Trophos Presents Pivotal Phase II/III Study Results on Olesoxime in Spinal Muscular Atrophy at The American Academy of Neurology Meeting
Originally published on April 29, 2014
The 66th American Academy of Neurology (AAN) Meeting is being held this week in Philadelphia. Over 10,000 neurologists are in attendance. Trophos presented late breaking data on their pivotal phase II/III trial on olesoxime in Spinal Muscular Atrophy there.
Trophos is a clinical stage pharmaceutical company developing innovative therapeutics for indications with under-served needs in neurology and cardiology. The company has a novel and proprietary cholesterol-oxime based chemistry platform generating a pipeline of drug candidates. The lead product, olesoxime (TRO19622), is being developed for SMA and multiple sclerosis.
The company indicated that the data shows that patients treated with olesoxime were able to maintain motor function over the two-year period of the study and that typical health complications associated with SMA occurred less frequently than in patients treated with a placebo, leading to better well being.
The new data presented at AAN is from the recently completed international, double-blind, placebo-controlled study involving 165 type II and non-ambulatory type III SMA patients, ranging in age from 3 to 25 years old.

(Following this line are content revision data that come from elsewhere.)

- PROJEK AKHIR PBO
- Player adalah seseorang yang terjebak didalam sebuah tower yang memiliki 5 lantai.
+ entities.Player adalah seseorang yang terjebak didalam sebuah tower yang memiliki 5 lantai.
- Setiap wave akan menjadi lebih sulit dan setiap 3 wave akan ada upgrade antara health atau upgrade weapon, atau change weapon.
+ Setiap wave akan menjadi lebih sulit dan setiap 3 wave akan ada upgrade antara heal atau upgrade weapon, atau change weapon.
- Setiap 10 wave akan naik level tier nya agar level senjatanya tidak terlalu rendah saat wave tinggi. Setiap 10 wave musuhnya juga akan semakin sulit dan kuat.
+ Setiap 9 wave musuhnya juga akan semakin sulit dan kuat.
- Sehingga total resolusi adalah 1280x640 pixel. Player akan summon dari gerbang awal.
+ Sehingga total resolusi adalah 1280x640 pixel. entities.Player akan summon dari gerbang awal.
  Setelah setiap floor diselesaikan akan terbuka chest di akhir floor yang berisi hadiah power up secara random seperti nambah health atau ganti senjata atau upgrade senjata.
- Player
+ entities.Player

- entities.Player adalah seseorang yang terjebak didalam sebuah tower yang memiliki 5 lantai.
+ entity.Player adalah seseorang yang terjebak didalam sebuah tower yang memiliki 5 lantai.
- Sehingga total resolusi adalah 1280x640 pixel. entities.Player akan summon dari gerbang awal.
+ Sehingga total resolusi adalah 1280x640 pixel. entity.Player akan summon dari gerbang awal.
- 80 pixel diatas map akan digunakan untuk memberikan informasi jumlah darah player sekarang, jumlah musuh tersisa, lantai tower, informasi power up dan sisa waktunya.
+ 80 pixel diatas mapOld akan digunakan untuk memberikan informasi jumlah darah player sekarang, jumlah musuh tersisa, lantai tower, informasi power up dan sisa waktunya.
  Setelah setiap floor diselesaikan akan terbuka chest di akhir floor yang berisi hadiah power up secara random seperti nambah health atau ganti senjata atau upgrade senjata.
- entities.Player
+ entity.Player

The results show that olesoxime treatment preserved motor function for two years using the Motor Function Measure scale (MFM) D1+D2 as the primary endpoint. The MFM is a standardized neuromuscular disease-specific functional scale. In contrast, patients in the placebo arm of the study experienced a loss of motor function starting from a mean score of 39 per cent at baseline to 37.1 per cent after two years. The mean loss of 1.9 points in motor function over the two-year study period confirms that the natural disease progression results in approximately 1 per cent per year loss of motor function in SMA patients.
“Analysis of the data from the pivotal trial of olesoxime provides further evidence of its neuroprotective effect, with a statistically significant impact on maintenance of motor function for the two years of the trial compared with placebo,” said Dr. Enrico Bertini, the principle investigator of the study. “Results from secondary endpoints were also promising. The olesoxime-treated group experienced fewer adverse events caused by the disease itself. SMA is a devastating condition which, even in its less severe forms, leads to progressive muscle wasting and the loss of mobility and motor function. Olesoxime has the potential to be the first ever treatment approved especially for SMA patients.”